But now let us proceed to explain more carefully our reason for saying , as we did a little while ago, that of all the sciences known as yet, Arithmetic and Geometry alone are free from any taint of falsity or uncertainty. We must note then that there are two ways by which we arrive at the knowledge of facts, viz. by experience and by deduction. We must further observe that while our inferences from experience are frequently fallacious, deduction, or the pure illation of one thing from another, though it may be passed over, if it is not seen through, cannot be erroneous when performed by an understanding that is in the least degree rational. And it seems to me that the operation is profited but little by those constraining bonds by means of which the Dialecticians claim to control human reason, though I do not deny that that discipline may be serviceable for other purposes. My reason for saying so is that none of the mistakes which men can make (men, I say, not beasts) are due to faulty inference; they are caused merely by the fact that we found upon a basis of poorly comprehended experiences, or that propositions are posited which are hasty and groundless.

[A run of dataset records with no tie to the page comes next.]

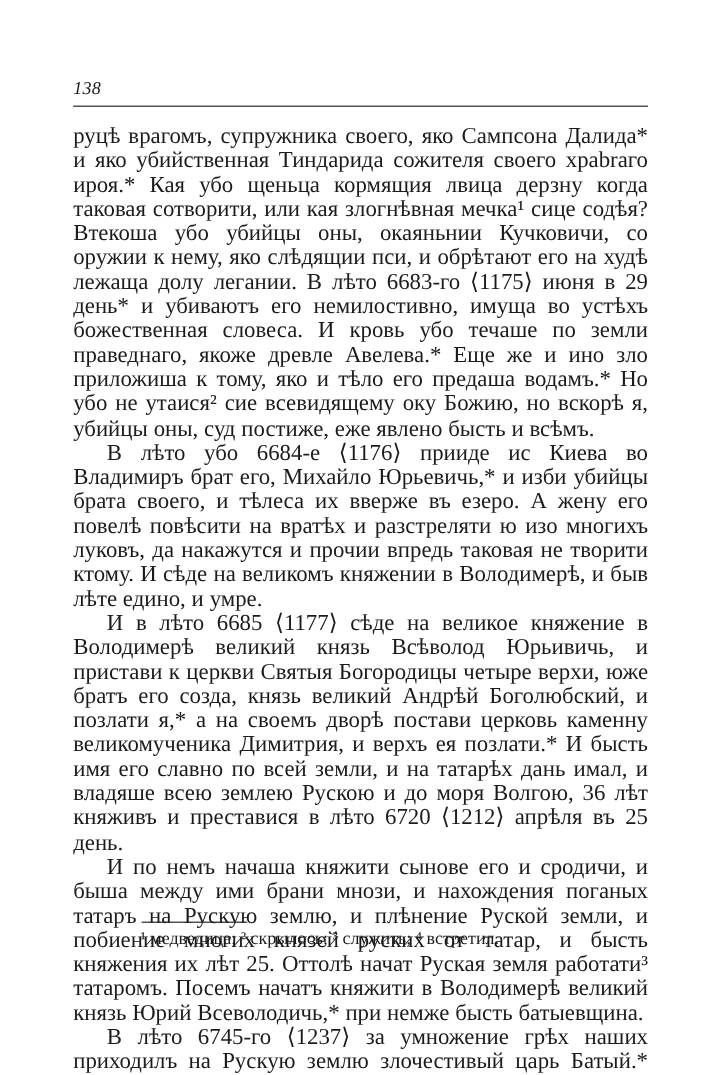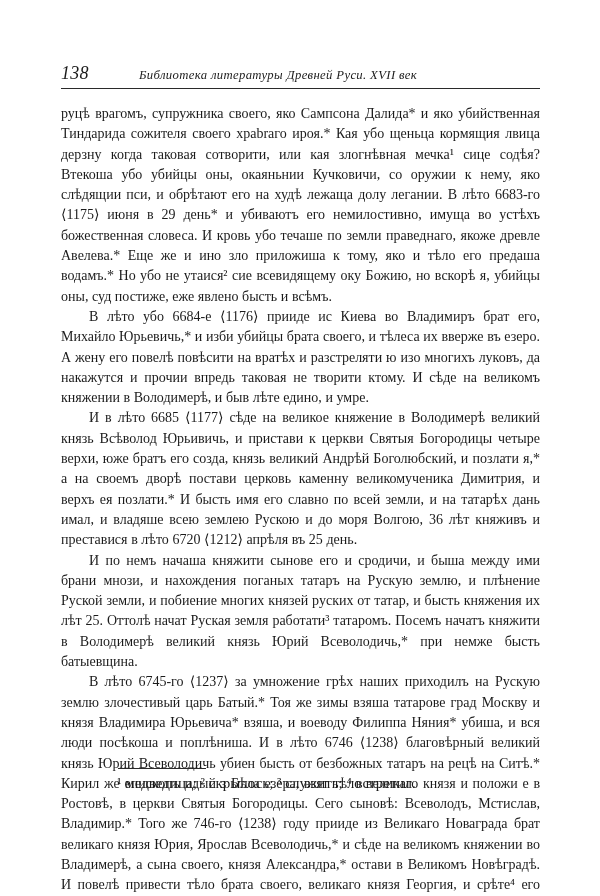--- a/index.html
+++ b/index.html
@@ -36,7 +36,7 @@
   }
   .folio {
     font-style: italic;
-    font-size: 18px;
+    font-size: 15px;
     letter-spacing: 0.2px;
     line-height: 1;
     width: 78px;

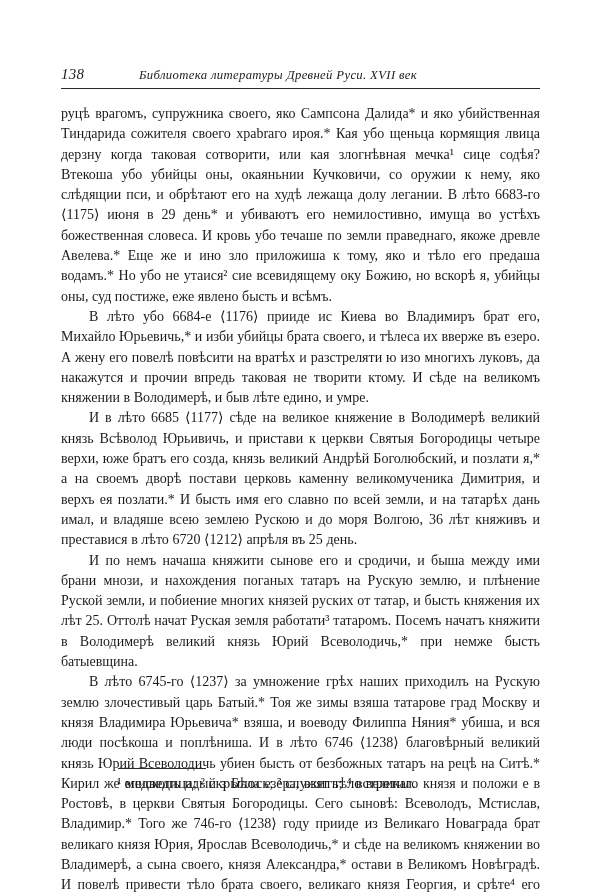--- a/index.html
+++ b/index.html
@@ -106,7 +106,6 @@
 
   <div class="running-head">
     <span class="folio">138</span>
-    <span class="head-title">Библиотека литературы Древней Руси. XVII век</span>
   </div>
   <div class="head-rule"></div>
 

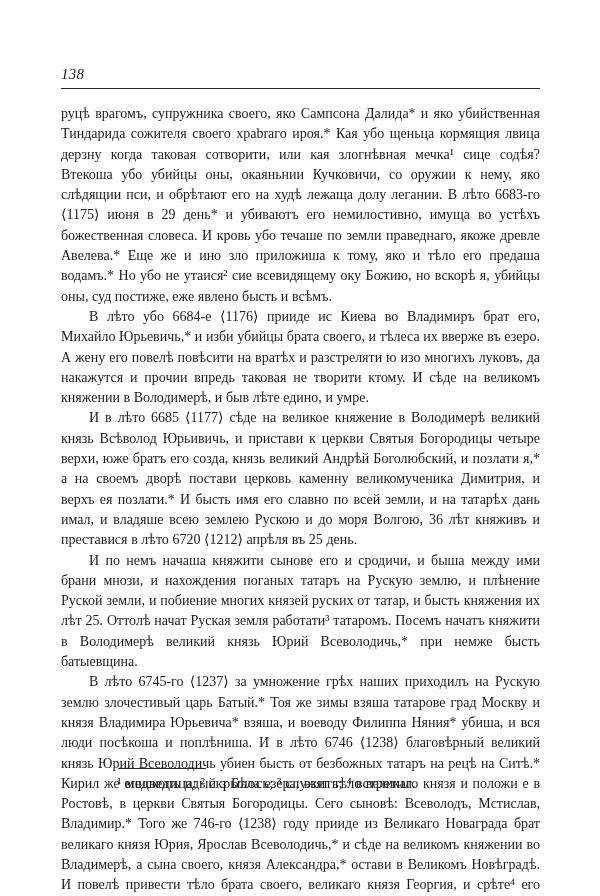--- a/index.html
+++ b/index.html
@@ -67,7 +67,7 @@
   }
   .para {
     margin: 0;
-    font-size: 14px;
+    font-size: 19px;
     line-height: 20.3px;
     text-align: justify;
     text-justify: inter-word;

This furnishes us with an evident explanation of the great superiority in certitude of arithmetic and Geometry to other sciences. The former alone deal with an object so pure and uncomplicated, that they need make no assumptions at all which experience renders uncertain, but wholly consist in the rational deduction of consequences. They are on that account much the easiest and clearest of all, and possess an object such as we require, for in them it is scarce humanly possible for anyone to err except by inadvertence. And yet we should not be surprised to find that plenty of people of their own accord prefer to apply their intelligence to other studies, or to Philosophy. The reason for this is that every person permits himself the liberty of making guesses in the matter of an obscure subject with more confidence than in one which is clear, and that it is much easier to have some vague notion about any subject, no matter what, than to arrive at the real truth about a single question however simple that may be.

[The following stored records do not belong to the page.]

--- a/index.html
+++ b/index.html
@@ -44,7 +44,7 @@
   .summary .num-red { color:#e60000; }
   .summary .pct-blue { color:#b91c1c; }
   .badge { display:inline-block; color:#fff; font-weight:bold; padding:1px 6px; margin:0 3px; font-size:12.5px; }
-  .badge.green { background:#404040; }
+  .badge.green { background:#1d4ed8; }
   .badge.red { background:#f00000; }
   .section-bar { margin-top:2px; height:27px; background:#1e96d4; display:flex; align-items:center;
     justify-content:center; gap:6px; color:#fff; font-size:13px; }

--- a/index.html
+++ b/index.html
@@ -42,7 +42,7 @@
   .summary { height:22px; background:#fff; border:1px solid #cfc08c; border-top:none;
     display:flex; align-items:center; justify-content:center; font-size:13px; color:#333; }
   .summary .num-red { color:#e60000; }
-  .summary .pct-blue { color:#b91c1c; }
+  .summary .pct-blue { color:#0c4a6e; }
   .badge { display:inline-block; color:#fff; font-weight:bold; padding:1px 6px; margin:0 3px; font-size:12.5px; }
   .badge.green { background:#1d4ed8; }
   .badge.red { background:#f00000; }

But one conclusion now emerges out of these considerations, viz. not, indeed, that Arithmetic and Geometry are the sole sciences to be studied, but only that in our search for the direct road towards truth we should busy ourselves with no object about which we cannot attain a certitude equal to that of the demonstrations of Arithmetic and Geometry.
Concerning objects proposed for study, we ought to investigate what we can clearly and evidently intuit or deduce with certainty, and not what other people have thought or what we ourselves conjecture. For knowledge can be attained in no other way.
We must read the works of the ancients; for it is an extraordinary advantage to have available the labors of so many men, both in order to recognize what true discoveries have already long since been made and -also to become aware of what scope is still left for invention in the various disciplines. There is, however; at the same time a great danger that perhaps some contagion of error, contracted from a too attentive reading of them, may stick to us against our will, in spite of all precautions. For authors are ordinarily so disposed that whenever their heedless credulity has led them to a decision on some controverted opinion, they always try to bring us over to the same side, with the subtlest arguments; if on the other hand they have been fortunate enough to discover something certain and evident, they never set it forth without wrapping it up in all sorts of complications. (I suppose they are afraid that a simple account may lessen the importance they gain by the discovery ; or perhaps they begrudge us the plain truth.)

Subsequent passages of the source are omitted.